Segment Start: Data provided

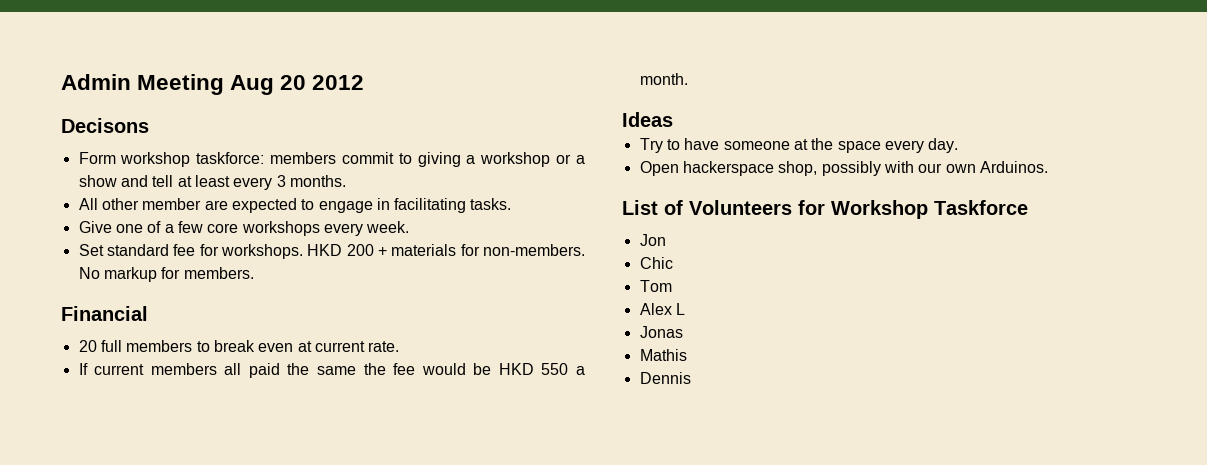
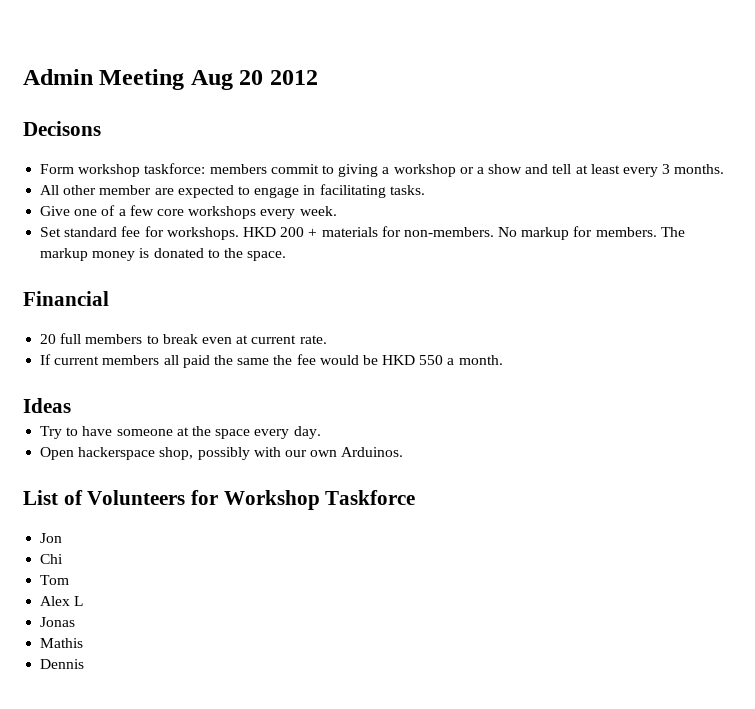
(254, 273) none -> [660,227,685,237] [40,248,287,261] The markup money is donated to the space.
[639,257,673,269] Chic -> [40,554,64,564] Chi

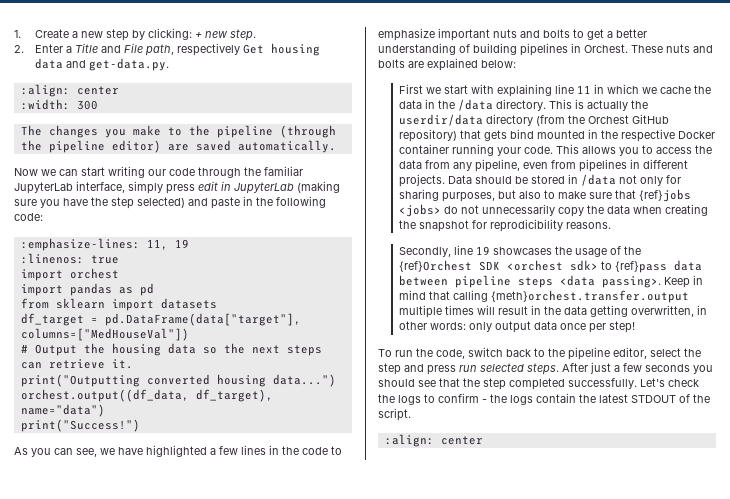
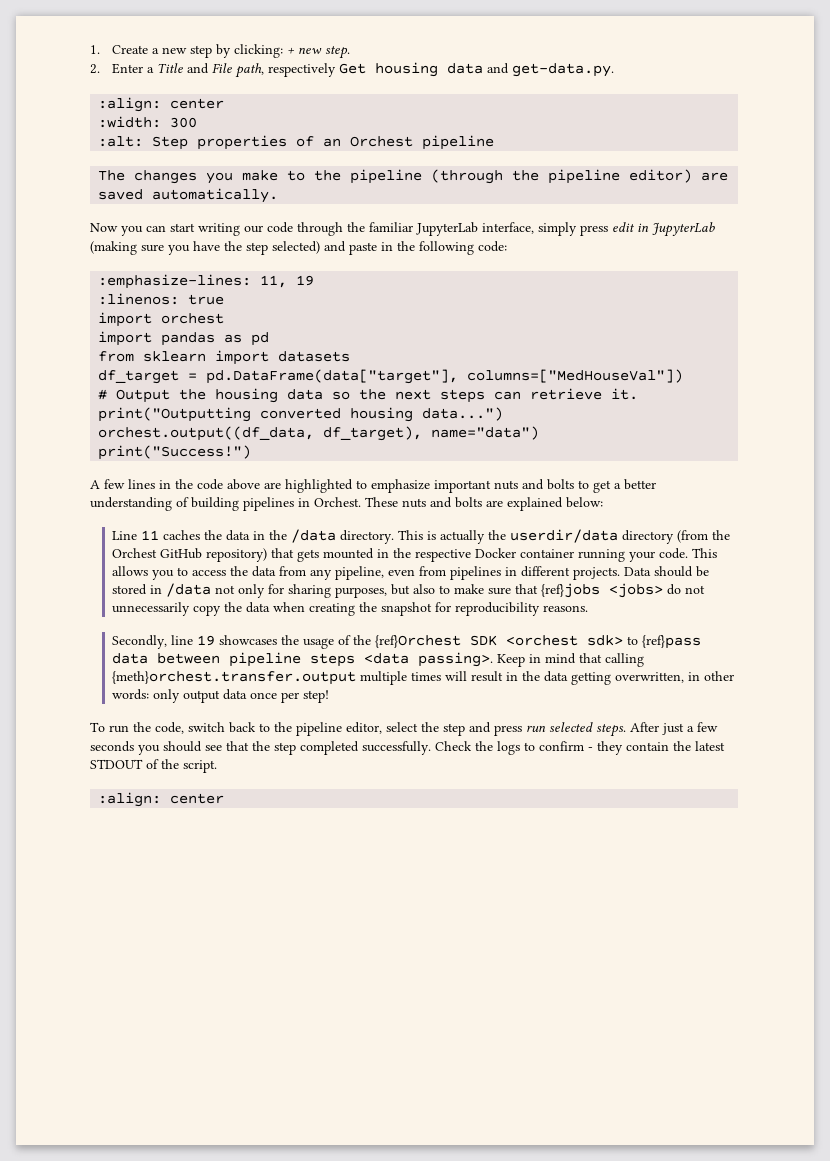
(98, 105) none -> [98,135,495,150] // :alt: Step properties of an Orchest pipeline
[41,169,56,176] we -> [121,226,143,236] you
[14,445,216,457] As you can see, we have highlighted a -> [90,480,100,489] A
(328, 451) none -> [227,479,353,493] above are highlighted
[399,84,692,97] First we start with explaining line 11 in which we cache -> [112,530,201,540] Line 11 caches
[510,129,535,139] bind -> (320, 555) none
[490,219,564,232] reprodicibility -> [455,602,541,616] reproducibility
[640,378,699,387] Let's check -> [435,741,472,751] Check
[490,394,533,405] the logs -> [597,741,623,755] they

Segment End: Data provided

# Assigned task:
With the images excluded, output every record verbatim.

# Solution:
(254, 273) none -> [660,227,685,237] [40,248,287,261] The markup money is donated to the space.
[639,257,673,269] Chic -> [40,554,64,564] Chi

(98, 105) none -> [98,135,495,150] // :alt: Step properties of an Orchest pipeline
[41,169,56,176] we -> [121,226,143,236] you
[14,445,216,457] As you can see, we have highlighted a -> [90,480,100,489] A
(328, 451) none -> [227,479,353,493] above are highlighted
[399,84,692,97] First we start with explaining line 11 in which we cache -> [112,530,201,540] Line 11 caches
[510,129,535,139] bind -> (320, 555) none
[490,219,564,232] reprodicibility -> [455,602,541,616] reproducibility
[640,378,699,387] Let's check -> [435,741,472,751] Check
[490,394,533,405] the logs -> [597,741,623,755] they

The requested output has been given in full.